Attenzione al pagamento dei 10 euro – Webnews.it
L’appeal dell’offerta è semplice: guadagnare senza fare nulla se non guardare qualche video. Ma ciò che molti ignorano è che la promessa di soldi facili non è solo un’illusione, ma una trappola ben congegnata. Le piattaforme che propongono offerte simili sono infatti spesso create per sfruttare la nostra necessità di instant gratification, quella ricerca immediata di ricompense che ci spinge a compiere azioni senza riflettere.
“Ti basta guardare, noi ti paghiamo”: la frase che sembra una manna dal cielo per chi ha bisogno di soldi extra, ma che in realtà è un segnale di allarme. Le modalità con cui queste truffe si diffondono sono varie, ma la regola comune è sempre la stessa: creare una promozione che sembra troppo buona per essere vera e farla diventare virale attraverso il passaparola sui social. Un altro dettaglio che non passa inosservato è la rapida diffusione attraverso i gruppi di WhatsApp e Telegram, che in questo caso si sono trasformati in canali ideali per propagare l’inganno.

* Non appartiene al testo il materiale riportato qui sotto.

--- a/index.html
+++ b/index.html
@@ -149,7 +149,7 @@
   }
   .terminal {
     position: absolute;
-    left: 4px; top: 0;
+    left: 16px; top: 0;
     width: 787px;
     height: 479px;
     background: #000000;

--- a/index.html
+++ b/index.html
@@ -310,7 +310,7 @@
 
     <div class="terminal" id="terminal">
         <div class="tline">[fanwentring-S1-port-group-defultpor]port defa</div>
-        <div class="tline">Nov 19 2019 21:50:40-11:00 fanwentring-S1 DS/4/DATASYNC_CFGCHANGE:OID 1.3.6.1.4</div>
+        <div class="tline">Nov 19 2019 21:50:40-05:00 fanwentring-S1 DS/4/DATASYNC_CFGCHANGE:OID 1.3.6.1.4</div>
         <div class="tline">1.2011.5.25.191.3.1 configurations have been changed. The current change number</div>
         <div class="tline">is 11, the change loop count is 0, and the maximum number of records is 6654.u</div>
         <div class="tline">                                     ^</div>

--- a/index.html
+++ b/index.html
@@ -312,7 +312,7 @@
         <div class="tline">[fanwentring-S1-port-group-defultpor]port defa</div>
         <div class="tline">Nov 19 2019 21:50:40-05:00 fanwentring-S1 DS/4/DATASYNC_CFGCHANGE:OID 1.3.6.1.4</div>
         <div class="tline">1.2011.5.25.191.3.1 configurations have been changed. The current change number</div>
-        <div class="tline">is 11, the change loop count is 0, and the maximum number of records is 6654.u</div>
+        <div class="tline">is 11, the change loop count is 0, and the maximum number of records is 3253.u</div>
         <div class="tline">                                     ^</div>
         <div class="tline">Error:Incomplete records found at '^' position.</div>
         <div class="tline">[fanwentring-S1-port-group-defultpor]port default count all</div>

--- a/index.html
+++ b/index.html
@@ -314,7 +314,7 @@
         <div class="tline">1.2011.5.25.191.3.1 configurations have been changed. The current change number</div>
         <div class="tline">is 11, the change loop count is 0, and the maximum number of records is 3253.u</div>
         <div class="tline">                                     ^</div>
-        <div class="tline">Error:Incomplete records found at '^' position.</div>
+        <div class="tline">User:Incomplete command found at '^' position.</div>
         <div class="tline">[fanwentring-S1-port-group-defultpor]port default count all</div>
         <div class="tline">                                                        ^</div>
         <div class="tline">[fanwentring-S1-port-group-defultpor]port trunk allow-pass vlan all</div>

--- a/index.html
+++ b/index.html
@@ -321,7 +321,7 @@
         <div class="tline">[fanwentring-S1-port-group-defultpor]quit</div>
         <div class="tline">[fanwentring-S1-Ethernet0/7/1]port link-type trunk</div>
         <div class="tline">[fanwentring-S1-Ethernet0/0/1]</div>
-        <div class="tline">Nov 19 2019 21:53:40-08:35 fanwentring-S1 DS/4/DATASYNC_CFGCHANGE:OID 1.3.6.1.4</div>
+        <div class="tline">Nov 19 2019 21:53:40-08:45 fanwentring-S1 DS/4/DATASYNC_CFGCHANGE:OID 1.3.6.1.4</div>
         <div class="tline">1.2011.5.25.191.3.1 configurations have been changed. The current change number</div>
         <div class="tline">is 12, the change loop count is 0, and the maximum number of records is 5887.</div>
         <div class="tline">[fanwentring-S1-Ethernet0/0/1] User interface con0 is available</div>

Gli utenti sono invitati a condividere il link con amici e parenti, aumentando così la portata della truffa.
L’aspetto interessante di questa truffa, che potrebbe sembrare scontato, è il modo in cui sfrutta l’affinità con il mondo dei social media e l’abitudine a guadagnare in modo “easy” tramite piattaforme come YouTube, Twitch o TikTok. È quasi naturale, quindi, pensare che un’offerta del genere possa sembrare realistica, soprattutto quando l’utente medio è abituato a ricevere soldi o regali per l’interazione con i contenuti online.
Non è la prima volta che offerte di questo tipo impazzano, ma ogni volta che ciò accade, i truffatori si evolvono, perfezionando il loro inganno. Le vittime di queste truffe si trovano a dover fare i conti con addebiti non autorizzati o, nel peggiore dei casi, con il furto di identità. In molti casi, l’utente che spera di guadagnare facilmente si ritrova con migliaia di euro in addebiti bancari, un prezzo che potrebbe costare ben più di qualche “video guardato”.
In questi casi, l’unico consiglio che possiamo dare è prevenire piuttosto che curare. Non c’è mai nulla di gratuito su Internet, soprattutto se il guadagno arriva senza uno sforzo reale. Avere sempre un occhio attento e cercare segnali di allarme, come offerte che sembrano troppo vantaggiose o siti non sicuri, è il primo passo per evitare danni. E, se hai dei dubbi, è sempre meglio non cliccare mai su link sospetti.